Switching to electric vehicles (EV) is one of the ways we can help the UK meet its net zero targets, and as part of the move to decarbonise its fleet in line with the SSE Group’s EV100 commitment, Scottish and Southern Electricity Networks (SSEN) has been trialling the Nissan ENV200 electric van with staff across a variety of roles and locations. 

If this trial period is successful, the EVs will be rolled out more widely across SSEN, so as well as serving communities across the north of Scotland and central southern England, the vans will also be helping the UK’s drive towards its green targets at the same time.

One of SSEN’s EV triallists is Ken Locke from the Inverness Tree-cutting team.

“I got the van in February, about a month before lockdown”, explains Ken, “the day it was delivered was also the first time I’d ever been inside an EV, far less driven one, so I was really excited to be taking part in this trial. 

The vehicles will be closely monitored to allow a better understanding of EV-specific factors including: range anxiety for people whose job involves driving all day, the ease of home charging, the availability of rapid charge points, and overall performance in challenging and remote conditions; all of these categories make Ken an ideal triallist, as his job takes him to some of the most remote areas the country has to offer.

The range from a full charge on the Nissan ENV200 is 160 miles, which seems a lot, but when you factor in that Ken is part of the tree-cutting team that covers the Highlands and Islands (and all the remote and mountainous images that this conjures up), you soon realise that 160 miles can be used up quicker than first thought.
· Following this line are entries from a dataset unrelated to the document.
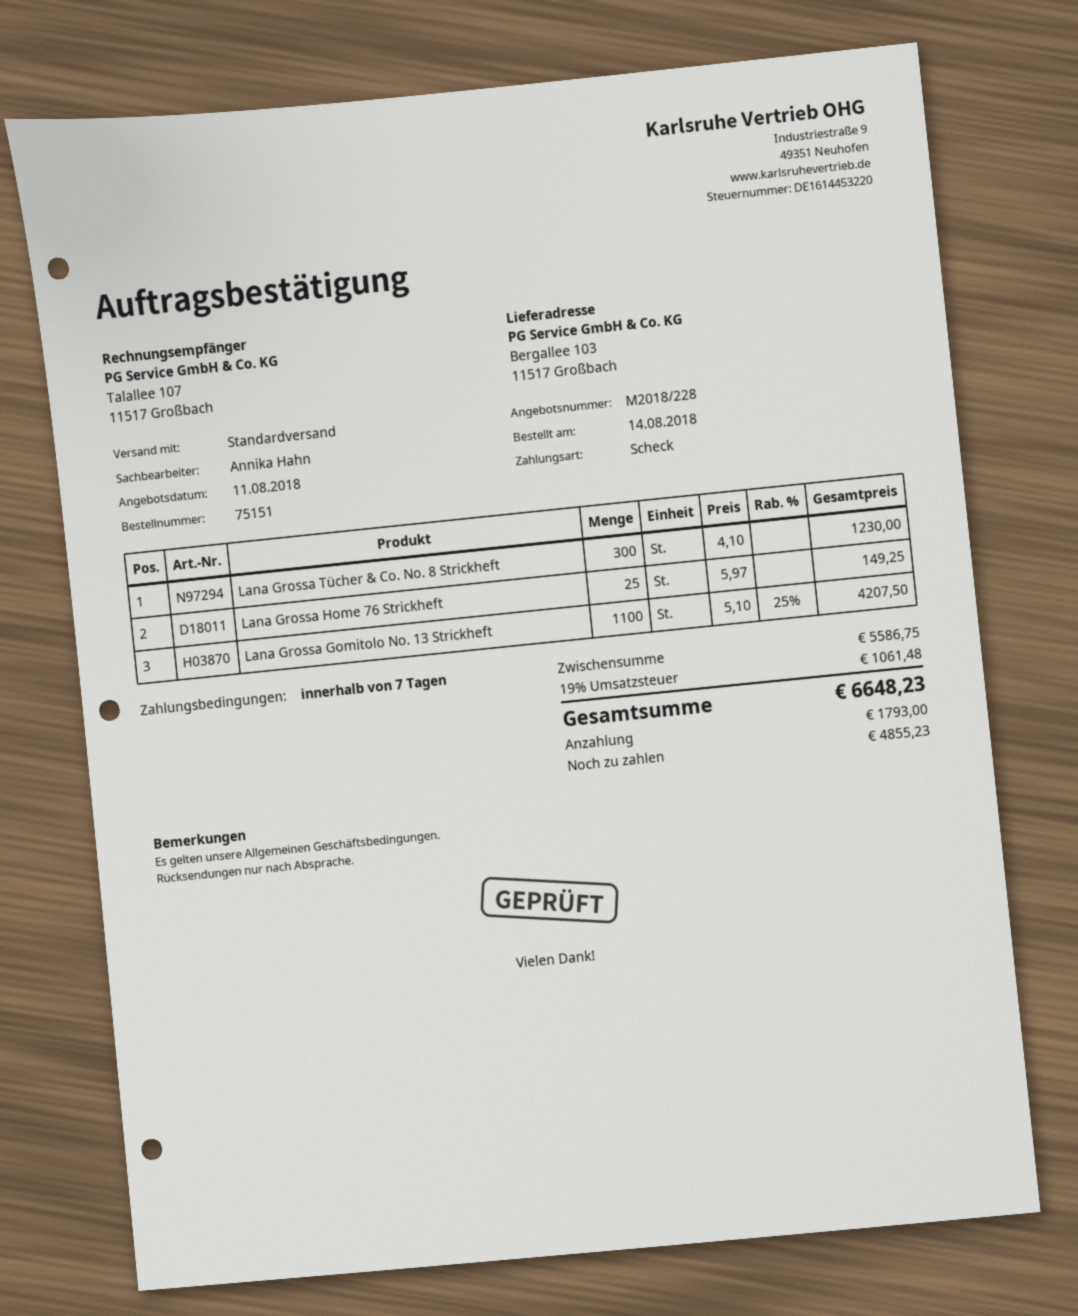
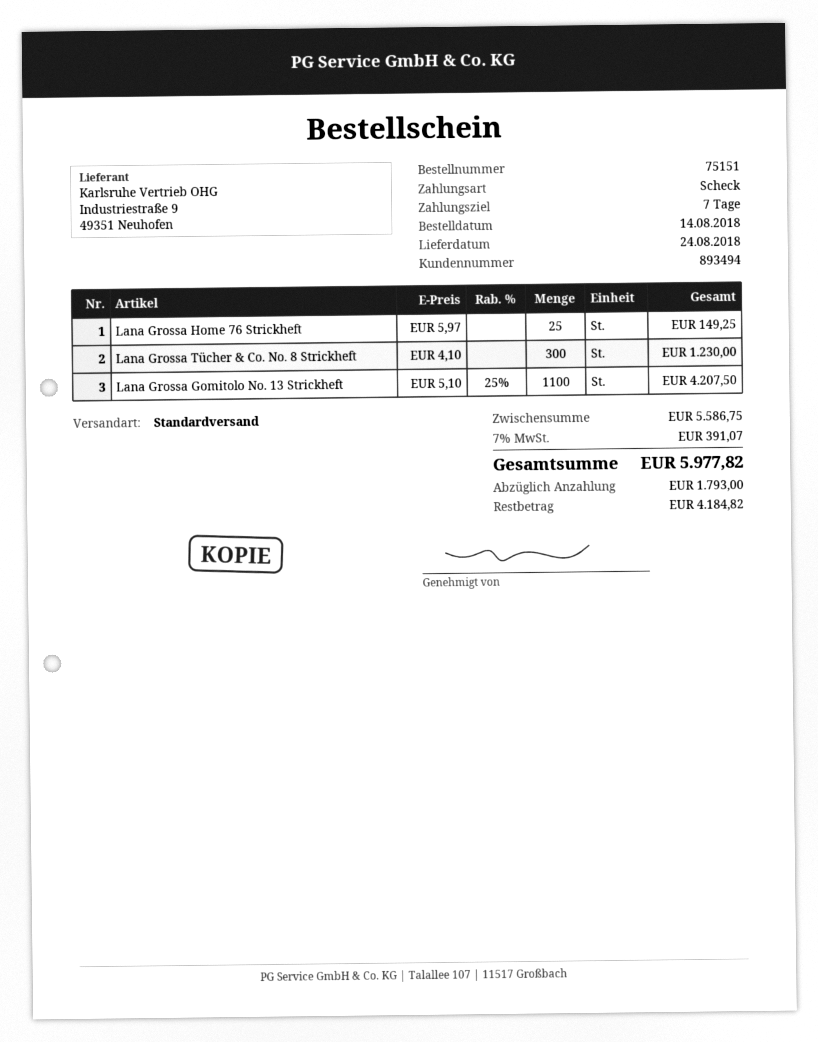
tax: 19% = 1061.48 -> 7% = 391.07
total: 6648.23 -> 5977.82
balance: 4855.23 -> 4184.82

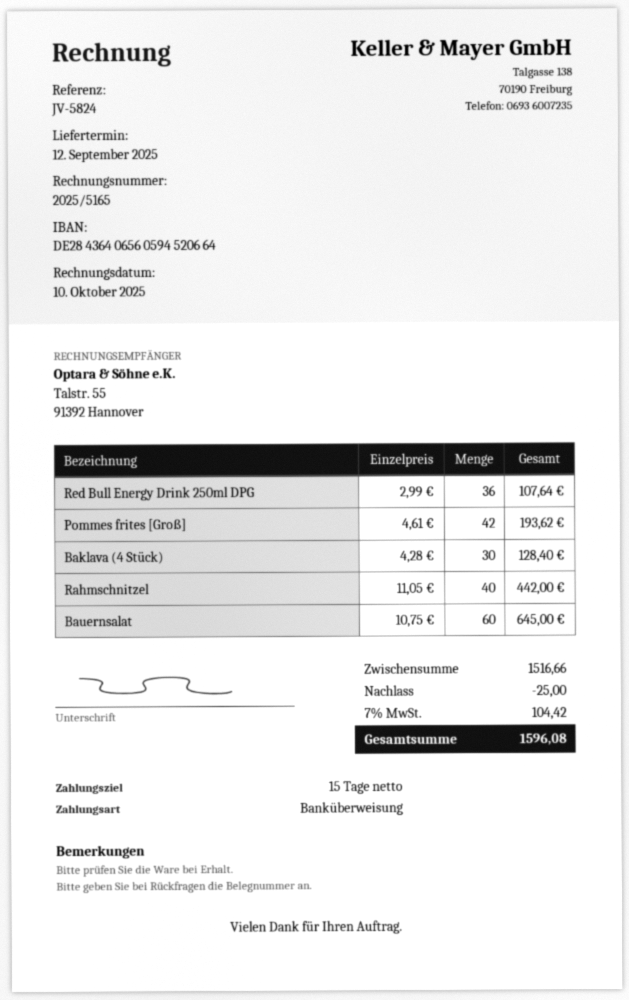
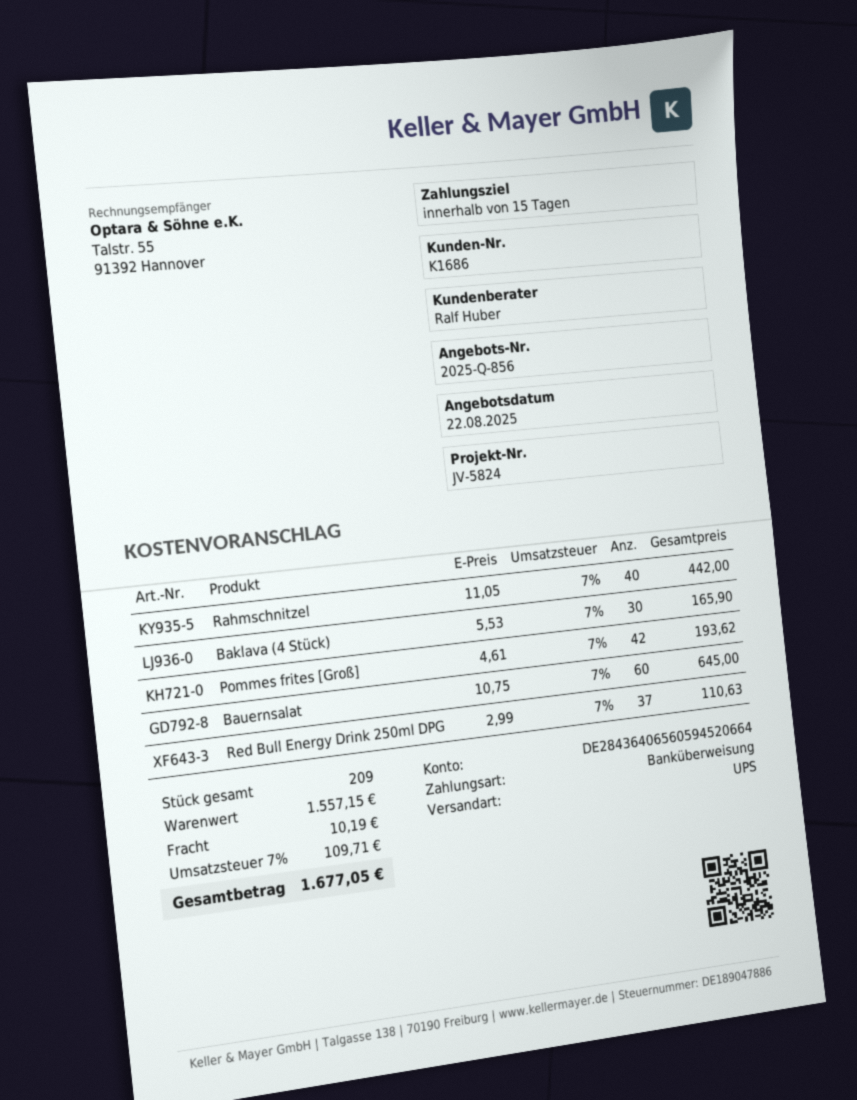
Red Bull Energy Drink 250ml DPG: 36 x 2.99 = 107.64 -> 37 x 2.99 = 110.63
Baklava (4 Stück): 30 x 4.28 = 128.40 -> 30 x 5.53 = 165.90
subtotal: 1516.66 -> 1557.15
discount: 25.00 -> none
shipping: none -> 10.19
tax: 7% = 104.42 -> 7% = 109.71
total: 1596.08 -> 1677.05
Ken says that working with his Nissan is very similar to a traditional vehicle,  but it can be bizarre without the noise, adding:

“The speed is similar to my previous van, but it does pick up quicker as there is no lag between pedal and engine, and a real plus is that the storage space is better in the Nissan. 

“You also need to be mindful of what we’d traditionally call “Mpg” but in the case of the EV is “Mpc” (Miles per Charge), as factors such as loaded weight, outside temperature, internal devices such as heating/air con, Bluetooth connection, even wind direction can all have an effect on mileage.”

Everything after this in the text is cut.